Listed records:
================================
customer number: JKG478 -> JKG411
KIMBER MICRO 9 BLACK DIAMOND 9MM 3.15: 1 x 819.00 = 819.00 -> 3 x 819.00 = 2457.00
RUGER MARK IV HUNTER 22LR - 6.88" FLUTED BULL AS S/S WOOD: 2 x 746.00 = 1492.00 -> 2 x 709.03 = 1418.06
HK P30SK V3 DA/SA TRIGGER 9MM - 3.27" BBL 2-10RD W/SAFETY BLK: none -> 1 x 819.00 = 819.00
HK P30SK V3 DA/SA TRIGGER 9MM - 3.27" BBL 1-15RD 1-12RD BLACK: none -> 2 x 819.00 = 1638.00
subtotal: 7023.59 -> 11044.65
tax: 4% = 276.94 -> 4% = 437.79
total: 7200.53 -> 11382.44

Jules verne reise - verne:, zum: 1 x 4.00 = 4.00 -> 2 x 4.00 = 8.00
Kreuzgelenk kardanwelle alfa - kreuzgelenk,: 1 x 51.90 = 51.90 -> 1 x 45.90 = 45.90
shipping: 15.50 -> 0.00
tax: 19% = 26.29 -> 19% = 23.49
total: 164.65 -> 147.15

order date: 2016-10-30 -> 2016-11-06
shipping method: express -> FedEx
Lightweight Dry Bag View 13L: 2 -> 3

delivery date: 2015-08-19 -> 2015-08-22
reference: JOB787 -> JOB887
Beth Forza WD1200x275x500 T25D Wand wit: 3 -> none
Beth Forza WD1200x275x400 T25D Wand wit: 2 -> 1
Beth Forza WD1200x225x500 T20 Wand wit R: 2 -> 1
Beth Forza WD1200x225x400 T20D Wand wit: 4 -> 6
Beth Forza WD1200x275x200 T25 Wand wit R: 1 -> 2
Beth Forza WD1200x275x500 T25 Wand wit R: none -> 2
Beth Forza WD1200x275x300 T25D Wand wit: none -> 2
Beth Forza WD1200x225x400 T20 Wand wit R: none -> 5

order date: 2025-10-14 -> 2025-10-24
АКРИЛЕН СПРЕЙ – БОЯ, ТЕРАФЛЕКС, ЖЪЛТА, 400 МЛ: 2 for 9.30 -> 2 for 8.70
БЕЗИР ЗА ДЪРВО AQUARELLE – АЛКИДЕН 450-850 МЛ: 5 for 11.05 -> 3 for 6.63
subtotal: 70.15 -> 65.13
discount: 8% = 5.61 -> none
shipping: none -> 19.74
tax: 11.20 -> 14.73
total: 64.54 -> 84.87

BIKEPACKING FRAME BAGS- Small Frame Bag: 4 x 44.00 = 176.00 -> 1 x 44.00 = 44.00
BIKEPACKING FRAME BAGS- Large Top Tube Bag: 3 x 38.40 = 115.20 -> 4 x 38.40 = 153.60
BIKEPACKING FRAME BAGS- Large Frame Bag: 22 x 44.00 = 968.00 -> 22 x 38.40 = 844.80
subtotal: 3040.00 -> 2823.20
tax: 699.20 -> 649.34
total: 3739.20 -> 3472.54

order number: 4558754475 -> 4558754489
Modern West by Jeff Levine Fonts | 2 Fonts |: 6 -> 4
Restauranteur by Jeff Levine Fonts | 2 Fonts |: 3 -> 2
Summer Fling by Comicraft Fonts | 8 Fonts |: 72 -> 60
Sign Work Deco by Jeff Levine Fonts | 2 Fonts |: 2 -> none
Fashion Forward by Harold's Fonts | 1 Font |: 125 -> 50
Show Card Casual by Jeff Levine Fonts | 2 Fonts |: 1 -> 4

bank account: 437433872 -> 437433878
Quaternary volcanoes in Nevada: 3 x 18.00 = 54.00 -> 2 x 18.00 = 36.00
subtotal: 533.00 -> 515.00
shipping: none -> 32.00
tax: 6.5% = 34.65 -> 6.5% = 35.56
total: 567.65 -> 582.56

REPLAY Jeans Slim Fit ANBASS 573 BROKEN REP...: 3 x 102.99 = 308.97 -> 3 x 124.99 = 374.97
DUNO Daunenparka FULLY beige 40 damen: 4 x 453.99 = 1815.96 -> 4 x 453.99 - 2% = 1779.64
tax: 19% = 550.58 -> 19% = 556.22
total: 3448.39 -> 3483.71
================================
Work request: All of the data above should be set down word for word.

Answer space:
customer number: JKG478 -> JKG411
KIMBER MICRO 9 BLACK DIAMOND 9MM 3.15: 1 x 819.00 = 819.00 -> 3 x 819.00 = 2457.00
RUGER MARK IV HUNTER 22LR - 6.88" FLUTED BULL AS S/S WOOD: 2 x 746.00 = 1492.00 -> 2 x 709.03 = 1418.06
HK P30SK V3 DA/SA TRIGGER 9MM - 3.27" BBL 2-10RD W/SAFETY BLK: none -> 1 x 819.00 = 819.00
HK P30SK V3 DA/SA TRIGGER 9MM - 3.27" BBL 1-15RD 1-12RD BLACK: none -> 2 x 819.00 = 1638.00
subtotal: 7023.59 -> 11044.65
tax: 4% = 276.94 -> 4% = 437.79
total: 7200.53 -> 11382.44

Jules verne reise - verne:, zum: 1 x 4.00 = 4.00 -> 2 x 4.00 = 8.00
Kreuzgelenk kardanwelle alfa - kreuzgelenk,: 1 x 51.90 = 51.90 -> 1 x 45.90 = 45.90
shipping: 15.50 -> 0.00
tax: 19% = 26.29 -> 19% = 23.49
total: 164.65 -> 147.15

order date: 2016-10-30 -> 2016-11-06
shipping method: express -> FedEx
Lightweight Dry Bag View 13L: 2 -> 3

delivery date: 2015-08-19 -> 2015-08-22
reference: JOB787 -> JOB887
Beth Forza WD1200x275x500 T25D Wand wit: 3 -> none
Beth Forza WD1200x275x400 T25D Wand wit: 2 -> 1
Beth Forza WD1200x225x500 T20 Wand wit R: 2 -> 1
Beth Forza WD1200x225x400 T20D Wand wit: 4 -> 6
Beth Forza WD1200x275x200 T25 Wand wit R: 1 -> 2
Beth Forza WD1200x275x500 T25 Wand wit R: none -> 2
Beth Forza WD1200x275x300 T25D Wand wit: none -> 2
Beth Forza WD1200x225x400 T20 Wand wit R: none -> 5

order date: 2025-10-14 -> 2025-10-24
АКРИЛЕН СПРЕЙ – БОЯ, ТЕРАФЛЕКС, ЖЪЛТА, 400 МЛ: 2 for 9.30 -> 2 for 8.70
БЕЗИР ЗА ДЪРВО AQUARELLE – АЛКИДЕН 450-850 МЛ: 5 for 11.05 -> 3 for 6.63
subtotal: 70.15 -> 65.13
discount: 8% = 5.61 -> none
shipping: none -> 19.74
tax: 11.20 -> 14.73
total: 64.54 -> 84.87

BIKEPACKING FRAME BAGS- Small Frame Bag: 4 x 44.00 = 176.00 -> 1 x 44.00 = 44.00
BIKEPACKING FRAME BAGS- Large Top Tube Bag: 3 x 38.40 = 115.20 -> 4 x 38.40 = 153.60
BIKEPACKING FRAME BAGS- Large Frame Bag: 22 x 44.00 = 968.00 -> 22 x 38.40 = 844.80
subtotal: 3040.00 -> 2823.20
tax: 699.20 -> 649.34
total: 3739.20 -> 3472.54

order number: 4558754475 -> 4558754489
Modern West by Jeff Levine Fonts | 2 Fonts |: 6 -> 4
Restauranteur by Jeff Levine Fonts | 2 Fonts |: 3 -> 2
Summer Fling by Comicraft Fonts | 8 Fonts |: 72 -> 60
Sign Work Deco by Jeff Levine Fonts | 2 Fonts |: 2 -> none
Fashion Forward by Harold's Fonts | 1 Font |: 125 -> 50
Show Card Casual by Jeff Levine Fonts | 2 Fonts |: 1 -> 4

bank account: 437433872 -> 437433878
Quaternary volcanoes in Nevada: 3 x 18.00 = 54.00 -> 2 x 18.00 = 36.00
subtotal: 533.00 -> 515.00
shipping: none -> 32.00
tax: 6.5% = 34.65 -> 6.5% = 35.56
total: 567.65 -> 582.56

REPLAY Jeans Slim Fit ANBASS 573 BROKEN REP...: 3 x 102.99 = 308.97 -> 3 x 124.99 = 374.97
DUNO Daunenparka FULLY beige 40 damen: 4 x 453.99 = 1815.96 -> 4 x 453.99 - 2% = 1779.64
tax: 19% = 550.58 -> 19% = 556.22
total: 3448.39 -> 3483.71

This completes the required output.